= Beginning of Section =

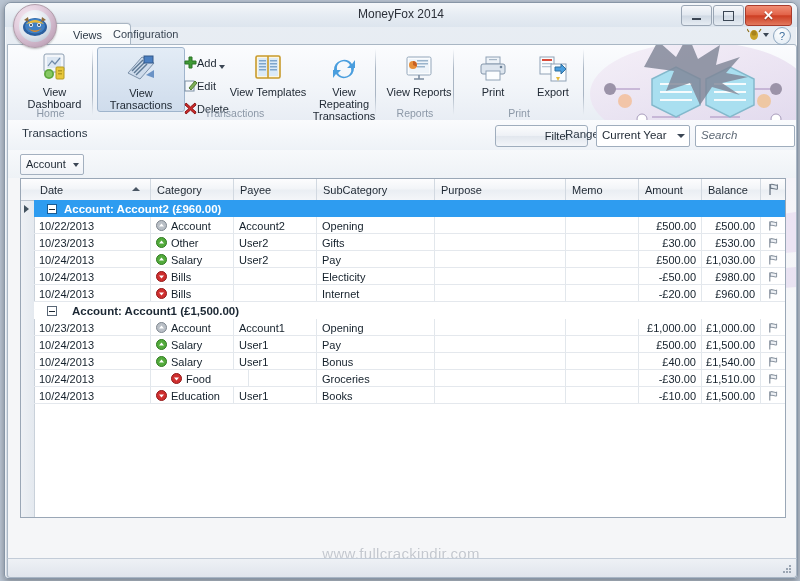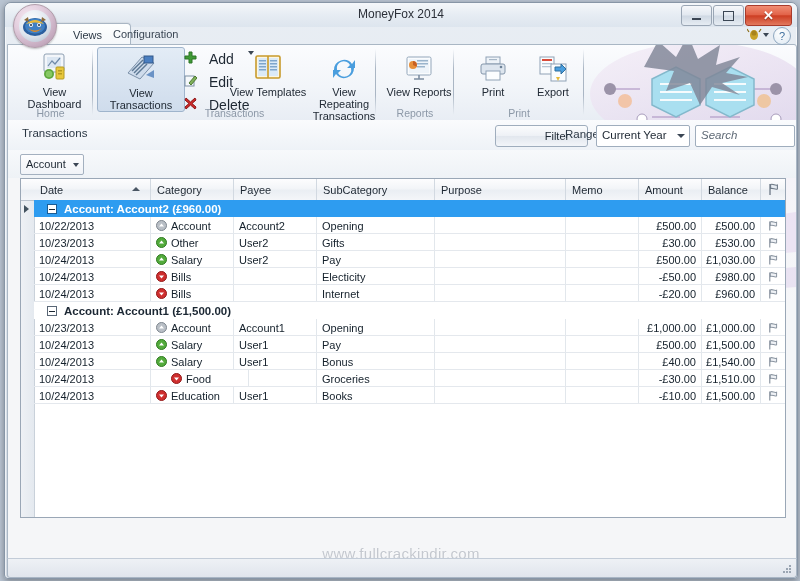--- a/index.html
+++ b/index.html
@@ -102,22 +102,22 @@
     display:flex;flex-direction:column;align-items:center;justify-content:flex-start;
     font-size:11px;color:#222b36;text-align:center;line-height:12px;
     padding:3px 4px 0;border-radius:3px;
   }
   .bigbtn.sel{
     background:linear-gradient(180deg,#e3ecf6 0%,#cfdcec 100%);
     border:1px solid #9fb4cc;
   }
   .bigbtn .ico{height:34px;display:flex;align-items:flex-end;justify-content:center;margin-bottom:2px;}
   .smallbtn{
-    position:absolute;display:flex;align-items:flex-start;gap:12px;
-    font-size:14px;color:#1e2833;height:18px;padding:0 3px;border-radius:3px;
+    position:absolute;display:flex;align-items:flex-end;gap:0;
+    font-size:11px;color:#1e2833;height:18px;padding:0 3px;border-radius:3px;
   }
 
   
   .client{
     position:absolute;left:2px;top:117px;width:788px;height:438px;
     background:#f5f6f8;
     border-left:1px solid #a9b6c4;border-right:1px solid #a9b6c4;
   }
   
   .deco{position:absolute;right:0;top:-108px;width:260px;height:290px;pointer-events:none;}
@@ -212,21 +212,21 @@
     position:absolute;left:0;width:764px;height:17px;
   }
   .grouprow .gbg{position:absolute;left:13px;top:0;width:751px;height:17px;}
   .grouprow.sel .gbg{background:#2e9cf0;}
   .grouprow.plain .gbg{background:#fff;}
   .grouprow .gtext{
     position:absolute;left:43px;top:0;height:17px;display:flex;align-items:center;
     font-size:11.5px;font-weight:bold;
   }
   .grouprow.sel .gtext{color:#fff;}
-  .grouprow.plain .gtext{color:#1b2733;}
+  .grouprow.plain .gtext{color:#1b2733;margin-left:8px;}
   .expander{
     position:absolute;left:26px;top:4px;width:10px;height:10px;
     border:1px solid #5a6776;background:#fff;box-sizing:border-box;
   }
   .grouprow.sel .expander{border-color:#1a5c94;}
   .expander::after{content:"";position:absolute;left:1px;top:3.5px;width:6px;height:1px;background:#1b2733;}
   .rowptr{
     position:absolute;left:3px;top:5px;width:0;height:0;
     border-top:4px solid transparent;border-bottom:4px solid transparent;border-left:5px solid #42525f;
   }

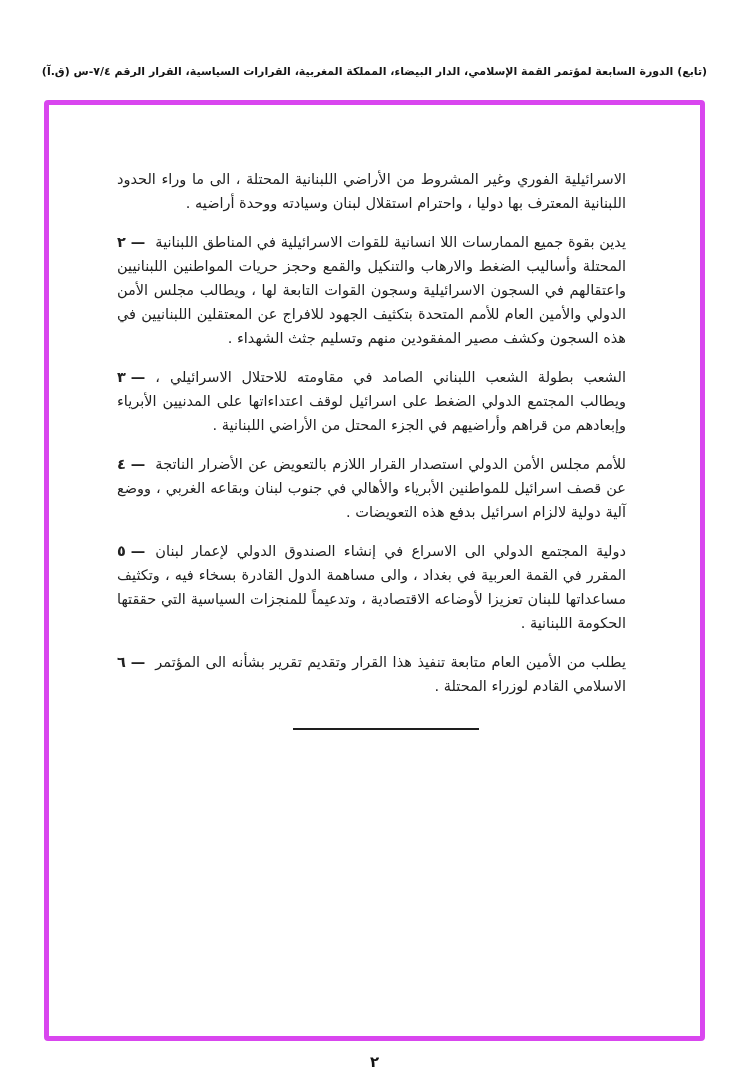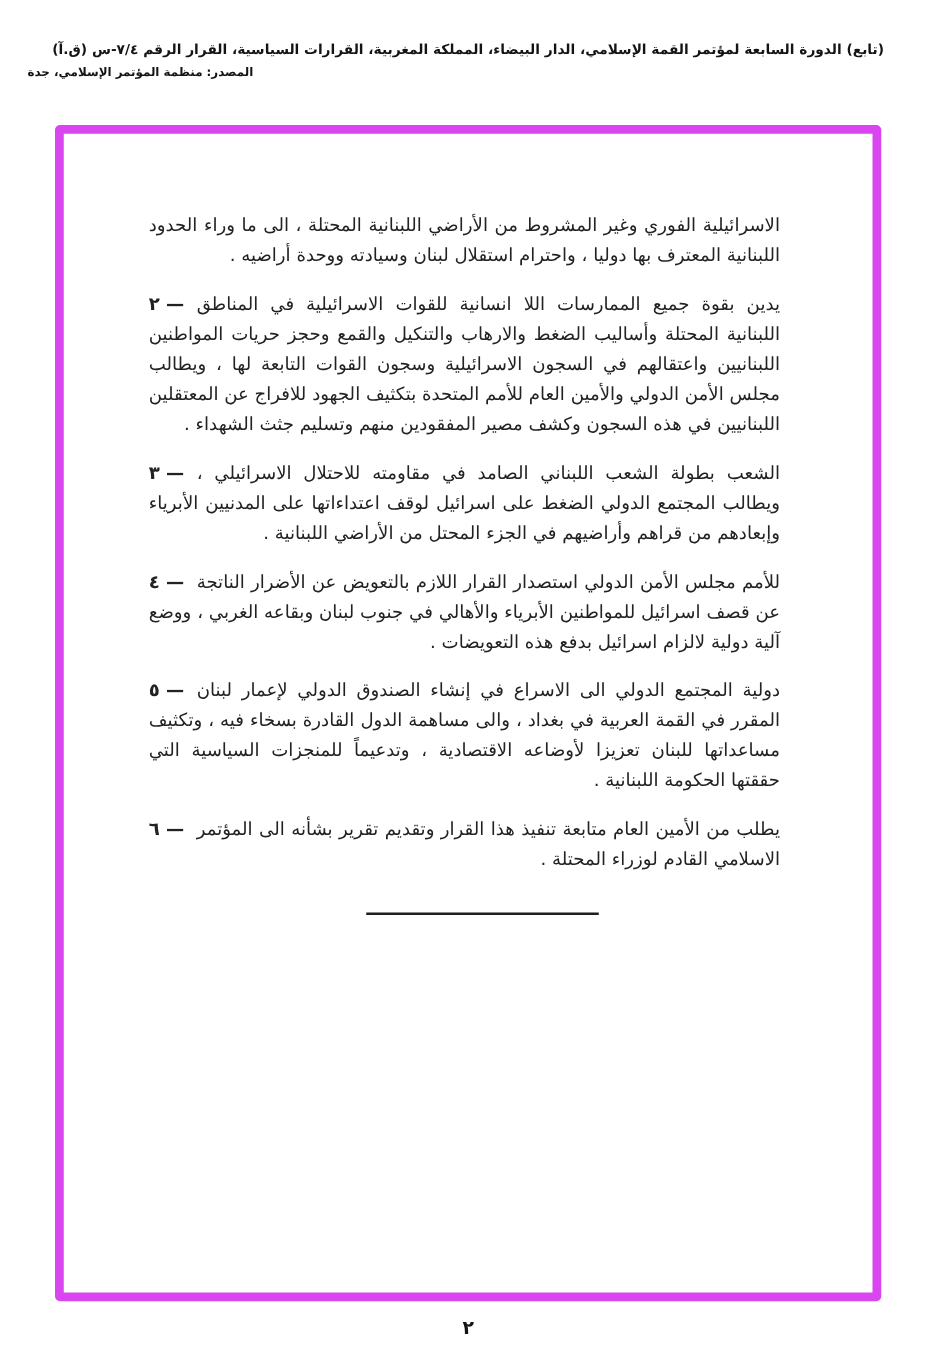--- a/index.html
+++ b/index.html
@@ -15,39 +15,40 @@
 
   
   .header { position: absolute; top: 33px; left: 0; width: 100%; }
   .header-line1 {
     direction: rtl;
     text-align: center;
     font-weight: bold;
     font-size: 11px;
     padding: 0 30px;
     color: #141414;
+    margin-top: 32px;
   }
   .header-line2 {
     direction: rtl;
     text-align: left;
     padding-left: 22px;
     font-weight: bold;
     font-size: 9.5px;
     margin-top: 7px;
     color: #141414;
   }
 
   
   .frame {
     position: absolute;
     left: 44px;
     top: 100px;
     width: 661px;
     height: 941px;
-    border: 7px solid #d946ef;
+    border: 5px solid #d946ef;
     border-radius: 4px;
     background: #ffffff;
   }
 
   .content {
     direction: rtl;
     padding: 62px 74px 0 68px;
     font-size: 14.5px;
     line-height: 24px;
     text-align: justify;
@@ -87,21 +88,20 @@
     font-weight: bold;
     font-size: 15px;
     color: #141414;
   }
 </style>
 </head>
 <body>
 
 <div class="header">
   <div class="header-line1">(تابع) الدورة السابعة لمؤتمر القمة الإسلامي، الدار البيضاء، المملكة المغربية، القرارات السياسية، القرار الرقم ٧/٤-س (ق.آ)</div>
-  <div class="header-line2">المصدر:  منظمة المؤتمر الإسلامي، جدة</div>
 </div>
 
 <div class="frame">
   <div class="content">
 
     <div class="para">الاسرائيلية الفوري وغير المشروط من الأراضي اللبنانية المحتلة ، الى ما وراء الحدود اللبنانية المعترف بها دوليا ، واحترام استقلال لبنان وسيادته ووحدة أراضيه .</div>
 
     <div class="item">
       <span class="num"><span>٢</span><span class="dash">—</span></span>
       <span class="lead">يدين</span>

= End of Section =

■ Instructions to follow ■
Pick out every line above that holds the word "size" and copy it.

■ Result of the task ■
     font-size:11px;color:#222b36;text-align:center;line-height:12px;
-    font-size:14px;color:#1e2833;height:18px;padding:0 3px;border-radius:3px;
+    font-size:11px;color:#1e2833;height:18px;padding:0 3px;border-radius:3px;
     font-size:11.5px;font-weight:bold;
     font-size: 11px;
     font-size: 9.5px;
     font-size: 14.5px;
     font-size: 15px;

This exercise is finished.